WORK TO COMPLETE: Using the listing that follows, filter out every line lacking the string "EUROMOD" and return the rest.

SUPPLIED MATERIAL:
========
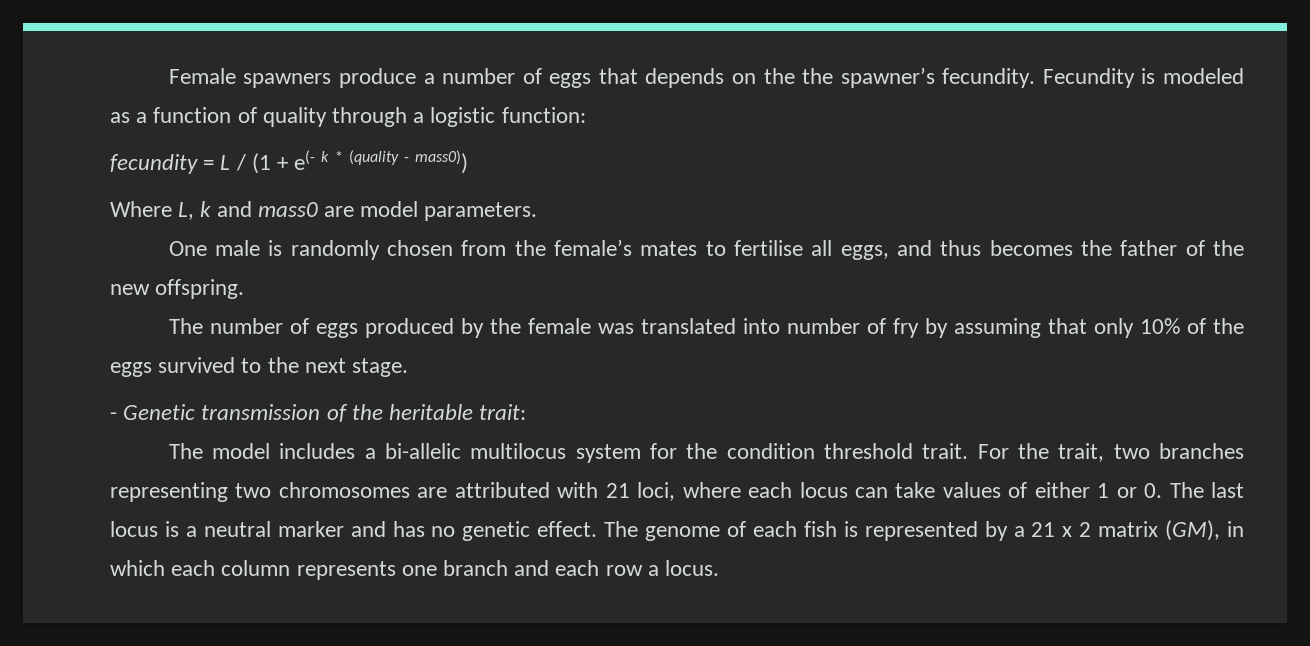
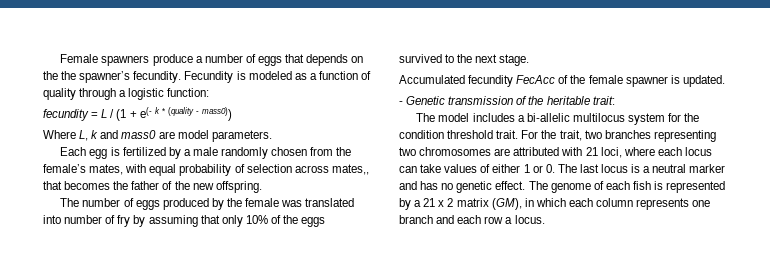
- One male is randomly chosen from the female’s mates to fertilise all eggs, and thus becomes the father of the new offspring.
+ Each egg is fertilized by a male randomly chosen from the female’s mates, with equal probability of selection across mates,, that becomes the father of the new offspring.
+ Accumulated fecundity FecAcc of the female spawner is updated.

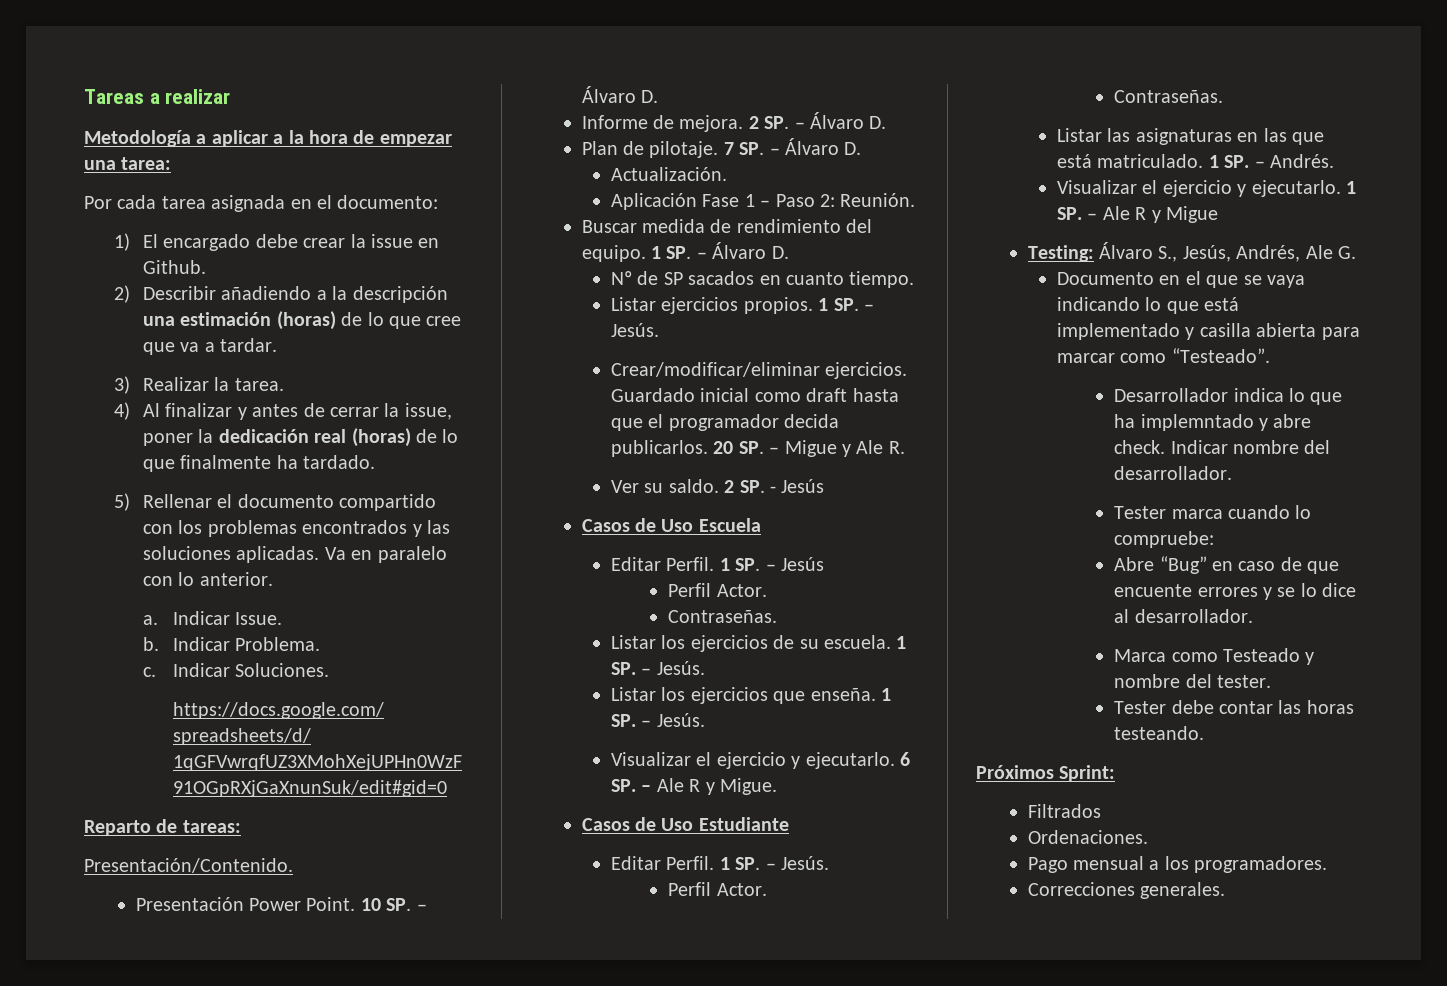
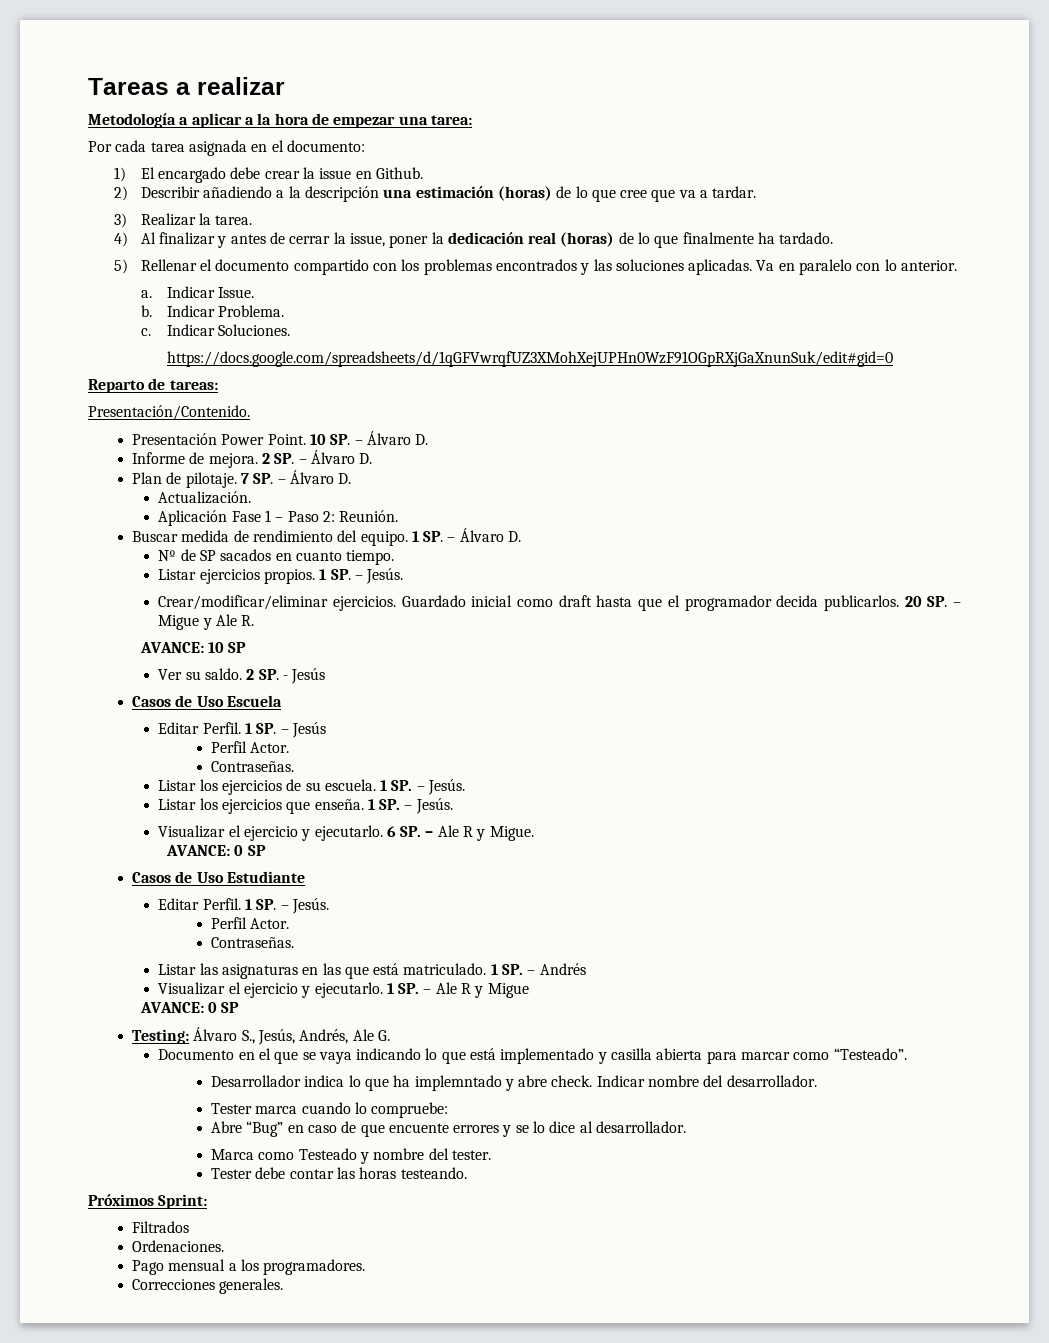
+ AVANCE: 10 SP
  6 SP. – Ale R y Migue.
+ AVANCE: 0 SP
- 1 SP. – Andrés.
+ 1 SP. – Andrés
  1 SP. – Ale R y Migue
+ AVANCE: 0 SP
========
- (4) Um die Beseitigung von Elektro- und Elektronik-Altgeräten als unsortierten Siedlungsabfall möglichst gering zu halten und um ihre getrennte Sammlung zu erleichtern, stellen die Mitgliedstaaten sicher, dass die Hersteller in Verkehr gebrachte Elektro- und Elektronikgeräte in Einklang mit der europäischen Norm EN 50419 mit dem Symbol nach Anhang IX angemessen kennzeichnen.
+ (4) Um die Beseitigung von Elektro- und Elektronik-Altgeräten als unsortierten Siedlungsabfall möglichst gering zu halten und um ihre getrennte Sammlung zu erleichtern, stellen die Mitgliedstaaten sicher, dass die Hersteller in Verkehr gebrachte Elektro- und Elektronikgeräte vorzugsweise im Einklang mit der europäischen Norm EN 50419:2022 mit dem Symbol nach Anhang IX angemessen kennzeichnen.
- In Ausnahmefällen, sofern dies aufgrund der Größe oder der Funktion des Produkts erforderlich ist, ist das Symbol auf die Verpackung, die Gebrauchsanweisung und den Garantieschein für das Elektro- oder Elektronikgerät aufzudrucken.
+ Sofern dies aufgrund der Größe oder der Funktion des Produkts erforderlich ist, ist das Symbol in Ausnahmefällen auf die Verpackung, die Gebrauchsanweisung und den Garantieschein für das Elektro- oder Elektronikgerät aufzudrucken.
========
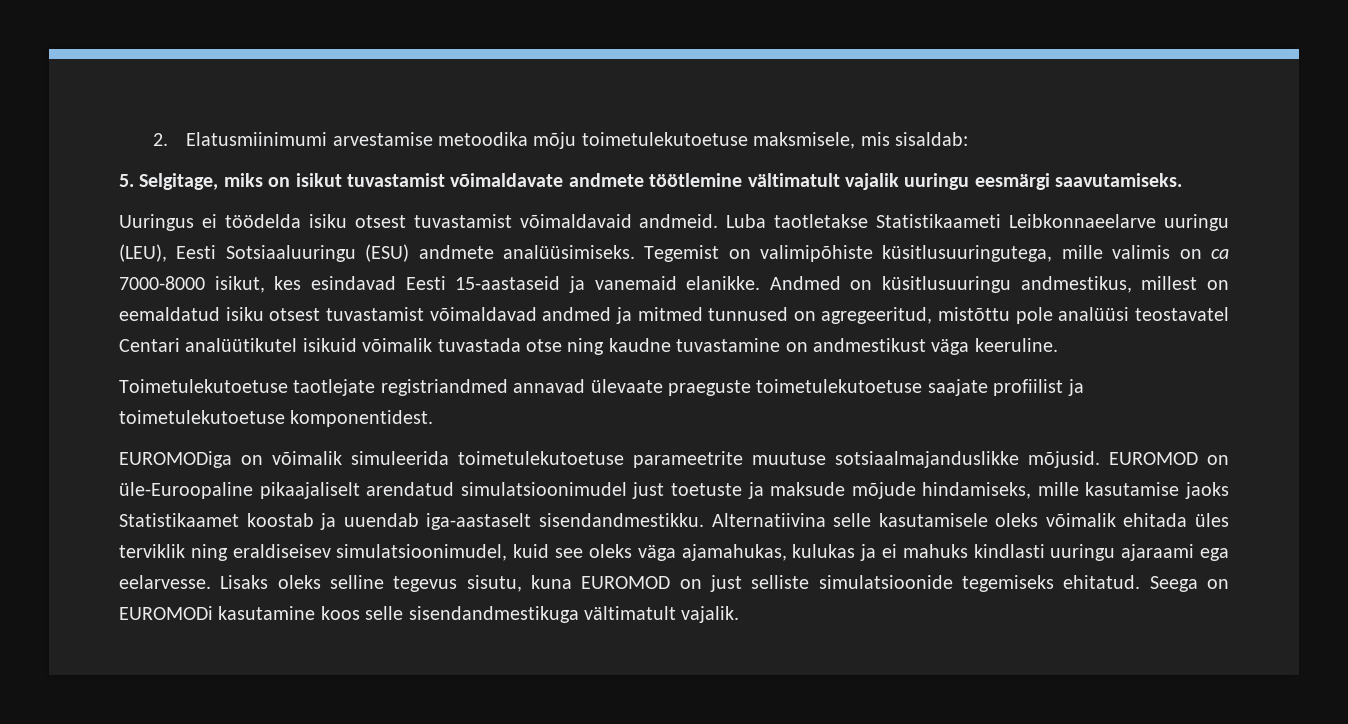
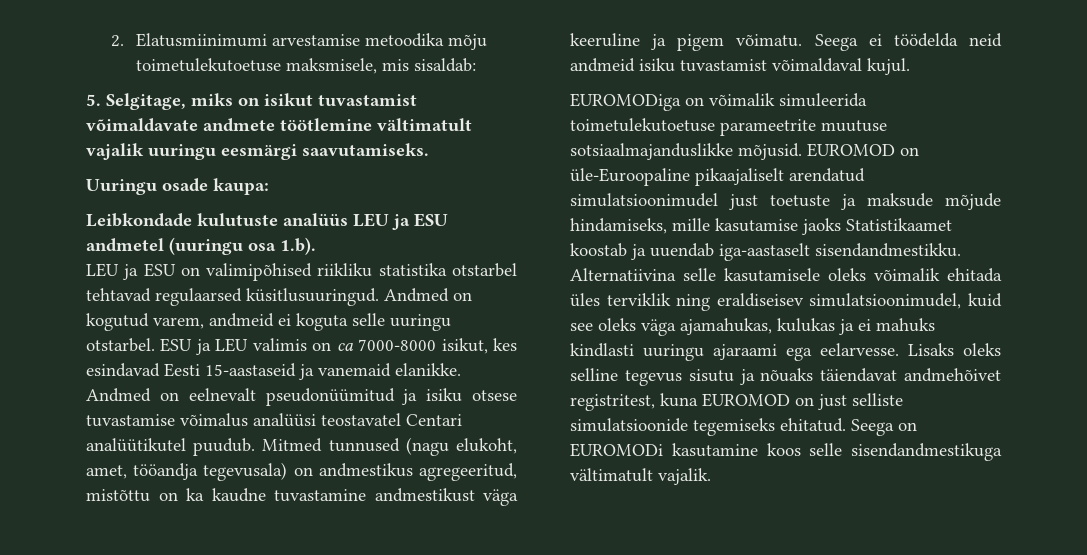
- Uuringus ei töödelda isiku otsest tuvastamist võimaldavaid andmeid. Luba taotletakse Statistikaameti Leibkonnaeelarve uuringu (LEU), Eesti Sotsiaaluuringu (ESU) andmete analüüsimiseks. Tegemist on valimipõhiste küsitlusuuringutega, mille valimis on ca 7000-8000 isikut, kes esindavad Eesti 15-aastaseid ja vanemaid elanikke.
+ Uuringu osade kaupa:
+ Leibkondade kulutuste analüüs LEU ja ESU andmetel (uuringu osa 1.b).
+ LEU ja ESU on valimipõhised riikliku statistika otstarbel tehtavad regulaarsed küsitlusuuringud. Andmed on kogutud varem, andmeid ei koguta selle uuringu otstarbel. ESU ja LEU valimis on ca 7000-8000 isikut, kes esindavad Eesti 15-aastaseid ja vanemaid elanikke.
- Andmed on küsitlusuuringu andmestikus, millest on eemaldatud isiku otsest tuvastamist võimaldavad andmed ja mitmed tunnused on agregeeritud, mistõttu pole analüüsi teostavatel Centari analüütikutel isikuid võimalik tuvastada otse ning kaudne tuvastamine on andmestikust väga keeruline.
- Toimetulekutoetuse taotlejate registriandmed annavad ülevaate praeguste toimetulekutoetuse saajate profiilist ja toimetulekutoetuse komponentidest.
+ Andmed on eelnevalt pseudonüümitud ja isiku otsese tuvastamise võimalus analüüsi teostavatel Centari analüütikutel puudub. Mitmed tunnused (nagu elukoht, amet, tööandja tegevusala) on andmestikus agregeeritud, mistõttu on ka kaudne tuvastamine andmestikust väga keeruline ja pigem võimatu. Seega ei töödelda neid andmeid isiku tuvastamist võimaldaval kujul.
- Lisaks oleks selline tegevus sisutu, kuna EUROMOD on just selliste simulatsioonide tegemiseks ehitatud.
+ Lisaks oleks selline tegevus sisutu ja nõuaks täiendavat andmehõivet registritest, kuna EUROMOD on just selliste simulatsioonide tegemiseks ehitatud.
========
OUTPUT:
- Lisaks oleks selline tegevus sisutu, kuna EUROMOD on just selliste simulatsioonide tegemiseks ehitatud.
+ Lisaks oleks selline tegevus sisutu ja nõuaks täiendavat andmehõivet registritest, kuna EUROMOD on just selliste simulatsioonide tegemiseks ehitatud.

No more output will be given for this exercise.